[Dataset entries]

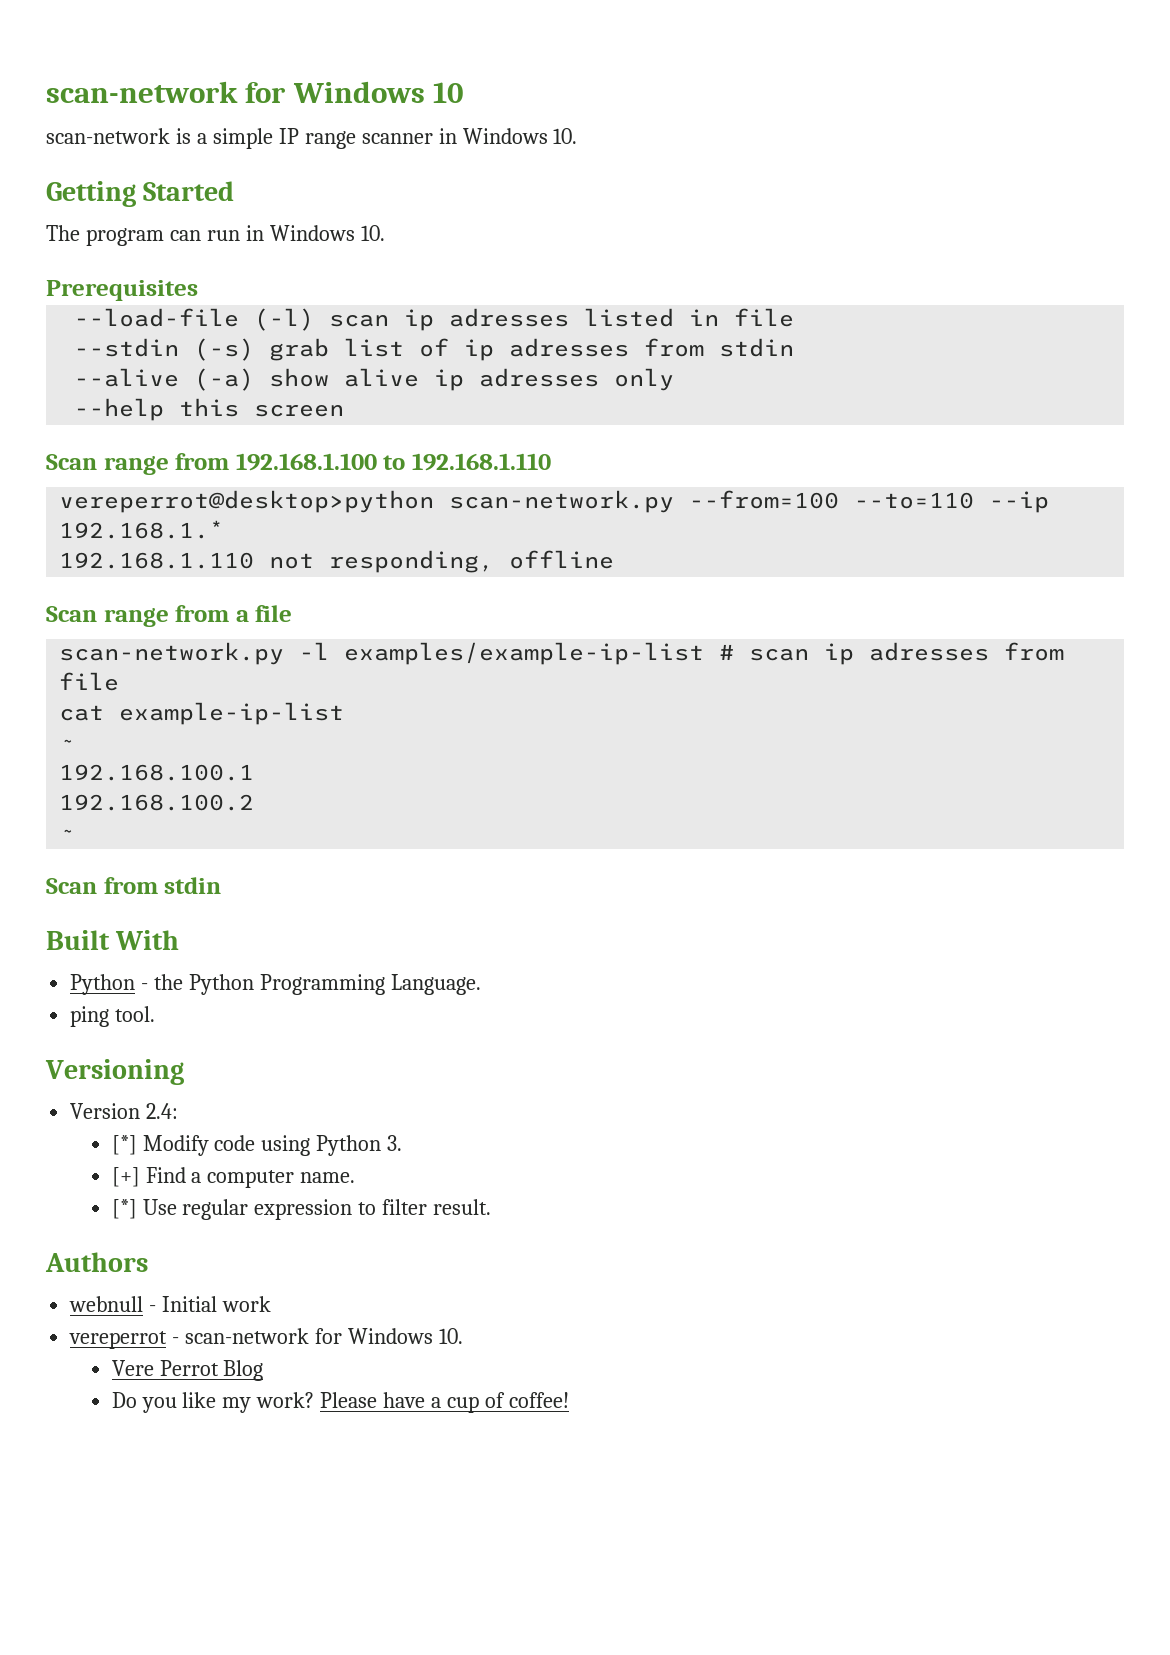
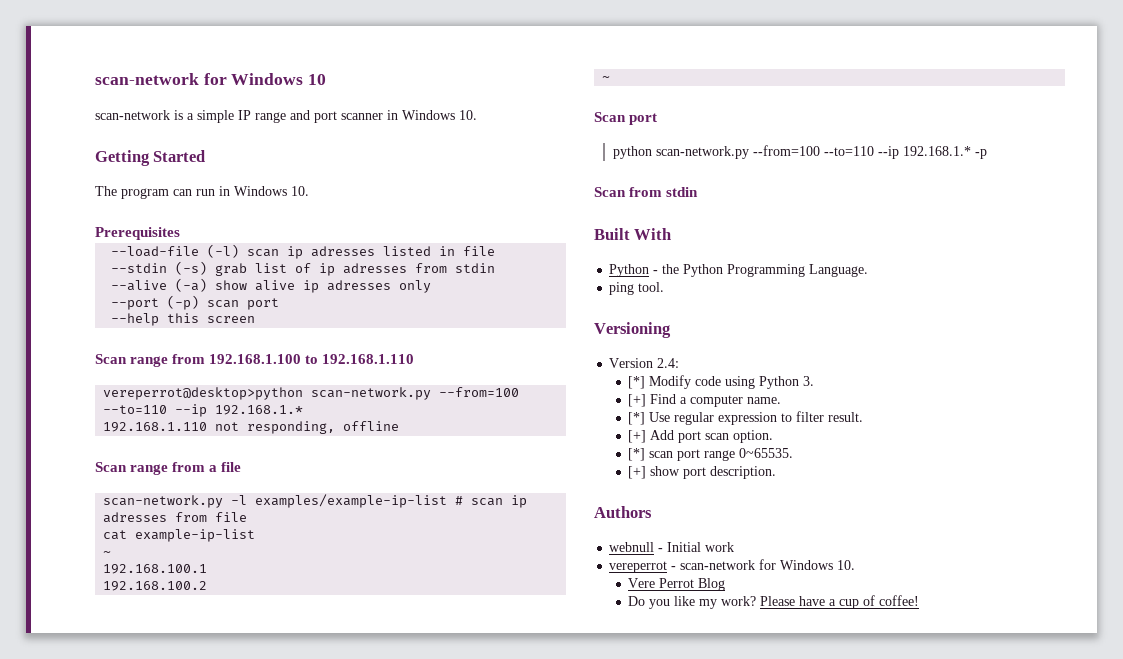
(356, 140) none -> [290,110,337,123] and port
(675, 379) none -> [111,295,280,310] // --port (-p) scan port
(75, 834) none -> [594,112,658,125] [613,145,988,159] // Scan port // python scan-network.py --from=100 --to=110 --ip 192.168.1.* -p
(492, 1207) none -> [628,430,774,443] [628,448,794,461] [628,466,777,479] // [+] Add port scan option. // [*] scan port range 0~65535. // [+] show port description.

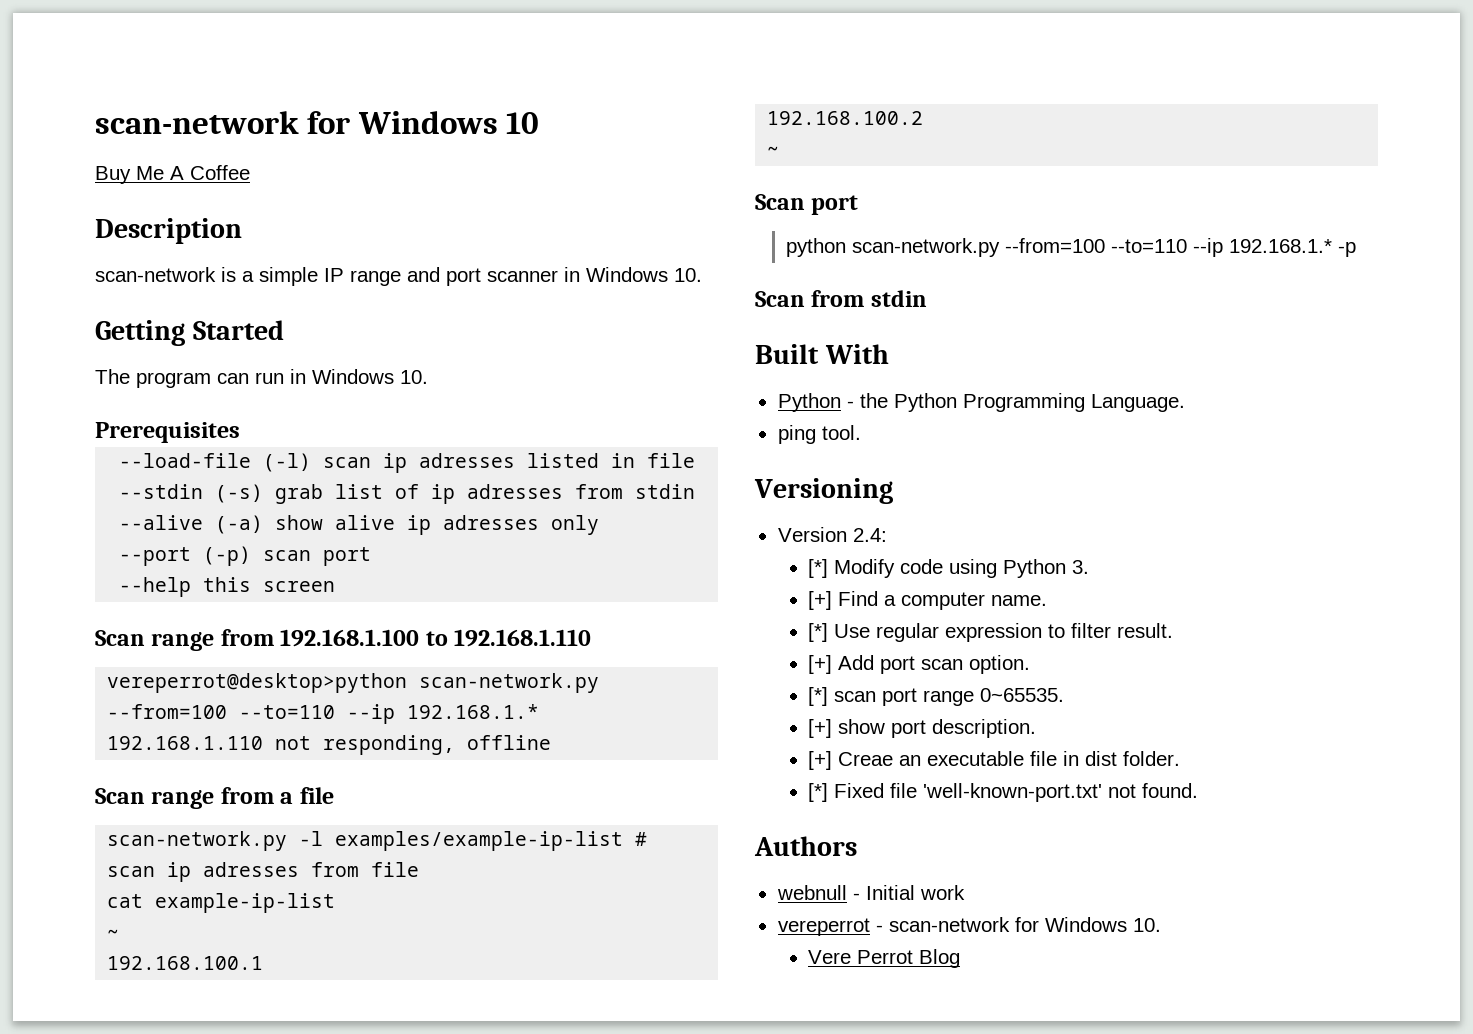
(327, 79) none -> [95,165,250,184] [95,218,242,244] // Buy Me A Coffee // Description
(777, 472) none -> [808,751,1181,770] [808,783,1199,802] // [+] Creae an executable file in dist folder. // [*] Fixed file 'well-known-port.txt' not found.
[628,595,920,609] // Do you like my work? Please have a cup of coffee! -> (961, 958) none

What is required >>
An exact transcription of all the entries is required, without the pictures.

Answer box >>
(356, 140) none -> [290,110,337,123] and port
(675, 379) none -> [111,295,280,310] // --port (-p) scan port
(75, 834) none -> [594,112,658,125] [613,145,988,159] // Scan port // python scan-network.py --from=100 --to=110 --ip 192.168.1.* -p
(492, 1207) none -> [628,430,774,443] [628,448,794,461] [628,466,777,479] // [+] Add port scan option. // [*] scan port range 0~65535. // [+] show port description.

(327, 79) none -> [95,165,250,184] [95,218,242,244] // Buy Me A Coffee // Description
(777, 472) none -> [808,751,1181,770] [808,783,1199,802] // [+] Creae an executable file in dist folder. // [*] Fixed file 'well-known-port.txt' not found.
[628,595,920,609] // Do you like my work? Please have a cup of coffee! -> (961, 958) none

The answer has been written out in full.